Problem statement: Below are some records; find each line that carries the word "shadow" and copy it.

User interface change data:
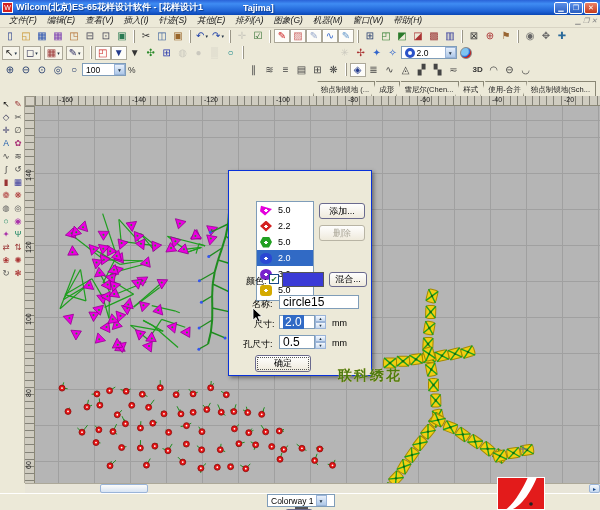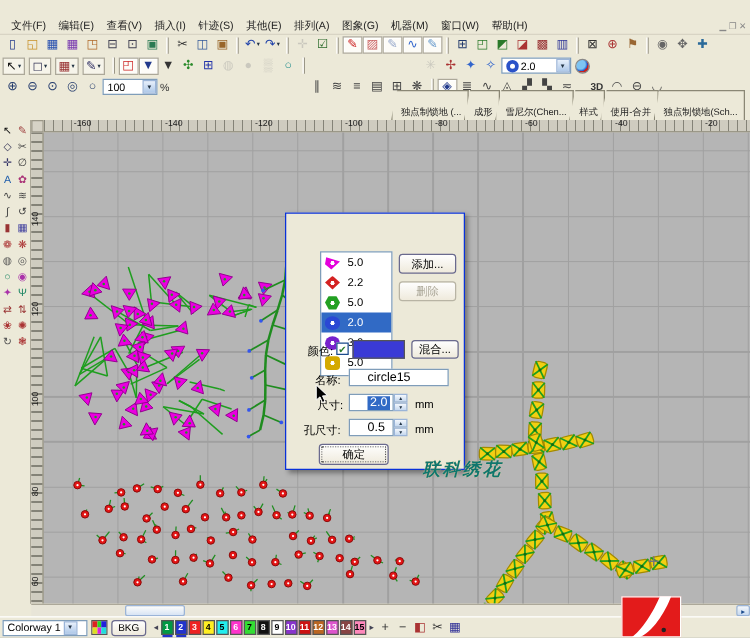--- a/index.html
+++ b/index.html
@@ -142,6 +142,16 @@
 
 <div id="app">
 
+  <div id="titlebar" class="abs">
+    <span class="appicon">W</span>
+    <span class="ttl">Wilcom(北京)ES-65花样设计软件 - [花样设计1</span>
+    <span class="ttl2">Tajima]</span>
+    <span class="wbtns">
+      <span class="wbtn">▁</span>
+      <span class="wbtn">❐</span>
+      <span class="wbtn close">✕</span>
+    </span>
+  </div>
 
   <div id="menubar" class="abs">
     <span class="menuitem">文件(F)</span>

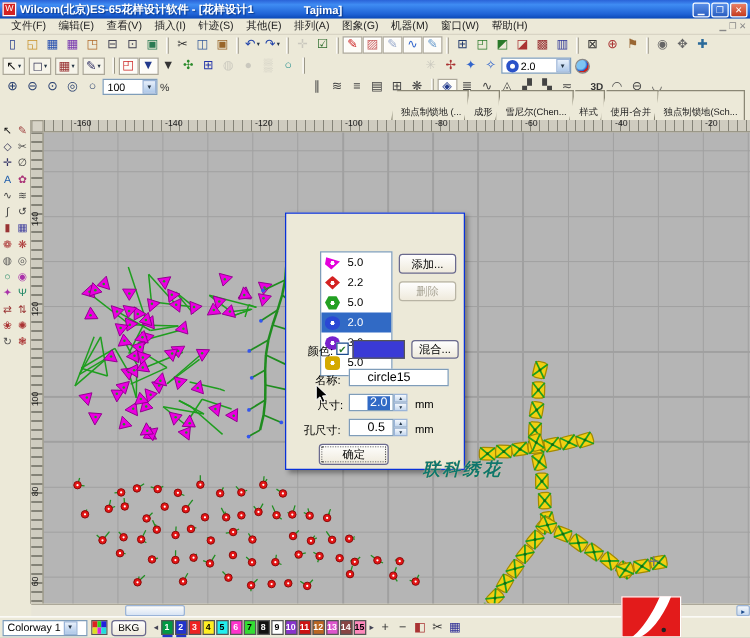--- a/index.html
+++ b/index.html
@@ -24,7 +24,7 @@
 
   
   #menubar { left:0; top:15px; width:600px; height:13px; background:#ece9d8; border-bottom:1px solid #d8d4c4;
-    display:flex; align-items:center; padding-left:4px; }
+    display:flex; align-items:center; padding-left:4px;font-style:italic; }
   .menuitem { padding:0 5px; font-size:8.5px; color:#222; white-space:nowrap; }
   #menubar .mwbtns { margin-left:auto; display:flex; gap:2px; padding-right:3px; color:#888; font-size:7px; }
 

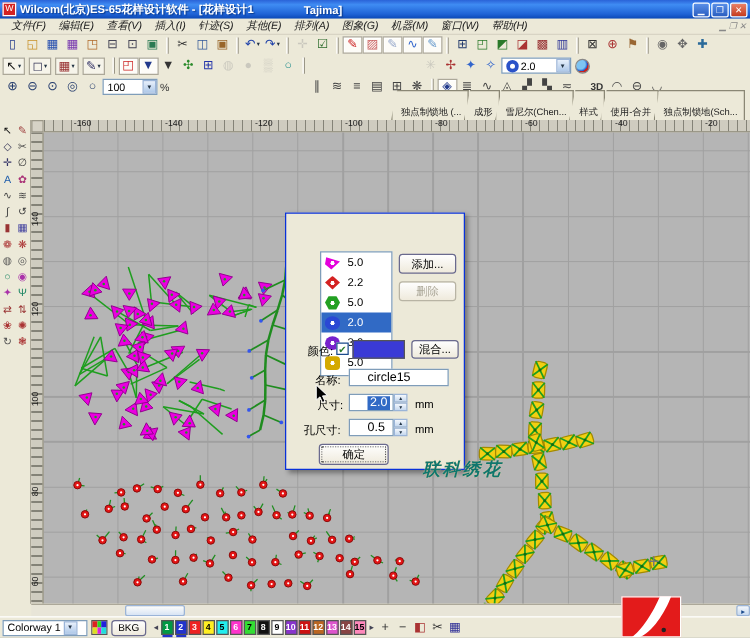--- a/index.html
+++ b/index.html
@@ -55,7 +55,7 @@
   #tabsrow { left:0; top:78px; width:600px; height:18px; background:#ece9d8; display:flex; align-items:flex-end;
     justify-content:flex-end; padding-right:4px; }
   .tab { border:1px solid #8a8775; border-bottom:none; background:#ece9d8; font-size:7.5px; color:#222;
-    padding:12px 5px 1px 7px; clip-path:polygon(5px 0,100% 0,100% 100%,0 100%); margin-left:-4px; white-space:nowrap; }
+    padding:3px 5px 1px 7px; clip-path:polygon(5px 0,100% 0,100% 100%,0 100%); margin-left:-4px; white-space:nowrap; }
 
   
   #sidebar { left:0; top:96px; width:25px; height:387px; background:#ece9d8; border-right:1px solid #aca899;

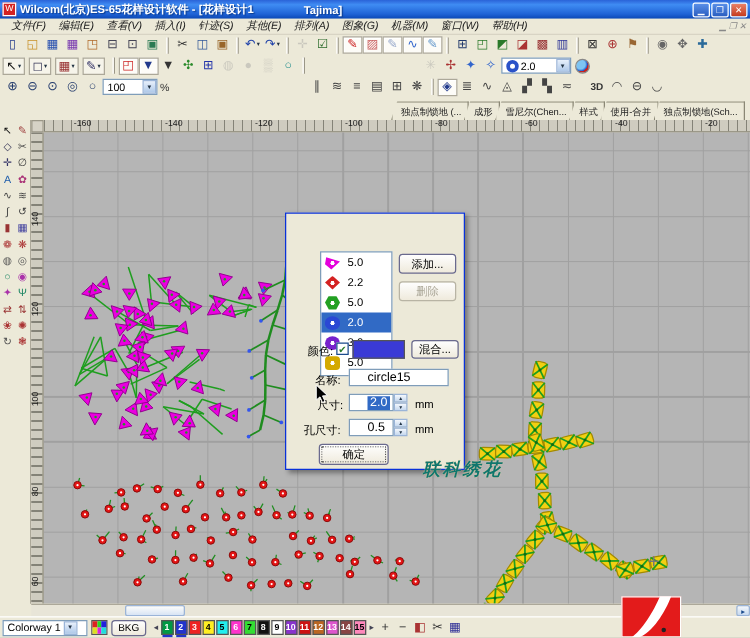--- a/index.html
+++ b/index.html
@@ -98,7 +98,7 @@
   .xpbtn.dis { color:#aca899; border-color:#b8b4a4; }
   .chk { width:10px; height:10px; border:1px solid #1a4a8c; background:#fff; color:#2a7a2a; font-size:8px;
     display:inline-flex; align-items:center; justify-content:center; }
-  .field { border:1px solid #7f9db9; background:#fff; font-size:10px; display:flex; align-items:center; padding-left:14px; }
+  .field { border:1px solid #7f9db9; background:#fff; font-size:12px; display:flex; align-items:center; padding-left:3px; }
   .spin { display:flex; flex-direction:column; width:11px; height:14px; }
   .spin div { flex:1; border:1px solid #9ab4d8; background:linear-gradient(180deg,#f4f8fd,#c6d8ee);
     font-size:4px; color:#234; display:flex; align-items:center; justify-content:center; }

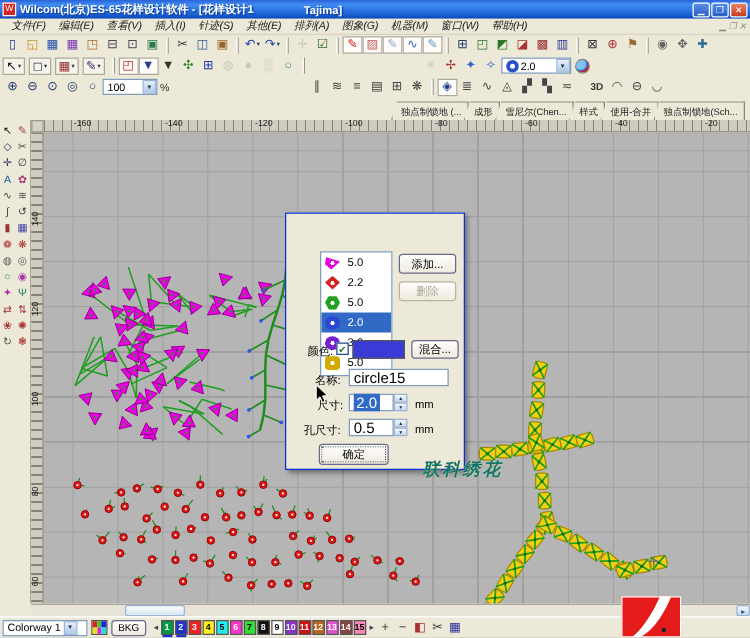--- a/index.html
+++ b/index.html
@@ -107,8 +107,8 @@
   
   #wm1 { left:292px; top:351px; z-index:20; font-size:13px; font-weight:bold; color:#4a4a4a;
     letter-spacing:1px; text-shadow:1px 1px 0 rgba(255,255,255,.5); white-space:nowrap; }
-  #wm2 { left:338px; top:367px; z-index:20; font-size:14px; font-weight:bold; color:#0f766e;
-    text-shadow:0 0 1px #ffd9a0; letter-spacing:2px;font-style:italic; }
+  #wm2 { left:338px; top:367px; z-index:20; font-size:14px; font-weight:bold; color:#4d7c0f;
+    text-shadow:0 0 1px #ffd9a0; letter-spacing:2px; }
 
   
   #cursor { left:252px; top:308px; z-index:30; }

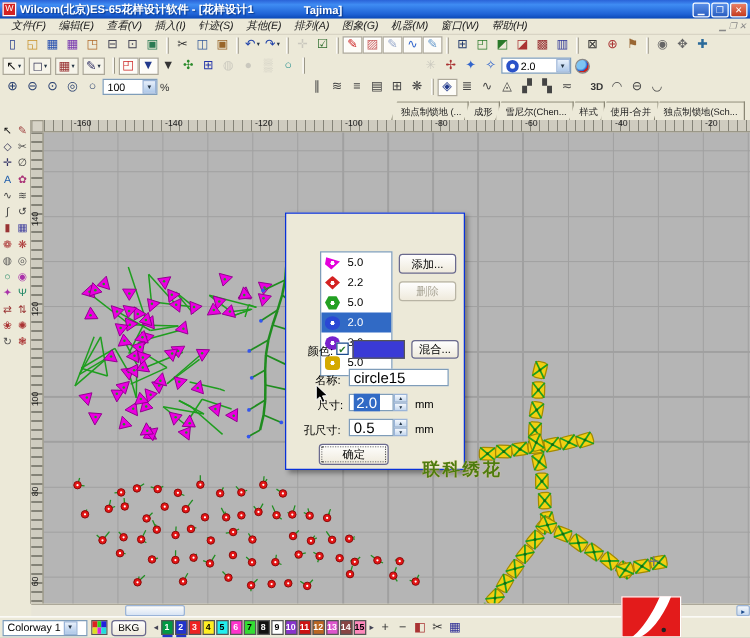--- a/index.html
+++ b/index.html
@@ -123,7 +123,7 @@
 
   
   #statusbar { left:0; top:493px; width:600px; height:17px; background:#ece9d8; border-top:1px solid #fff;
-    display:flex; align-items:center; padding-left:2px; }
+    display:flex; align-items:center; padding-left:2px;flex-direction:column; }
   #colorway { width:68px; height:13px; }
   .palicon { width:13px; height:12px; margin:0 3px; display:grid; grid-template-columns:1fr 1fr 1fr; border:1px solid #555; }
   .palicon i { display:block; }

Task output:
     letter-spacing:1px; text-shadow:1px 1px 0 rgba(255,255,255,.5); white-space:nowrap; }
-    text-shadow:0 0 1px #ffd9a0; letter-spacing:2px;font-style:italic; }
+    text-shadow:0 0 1px #ffd9a0; letter-spacing:2px; }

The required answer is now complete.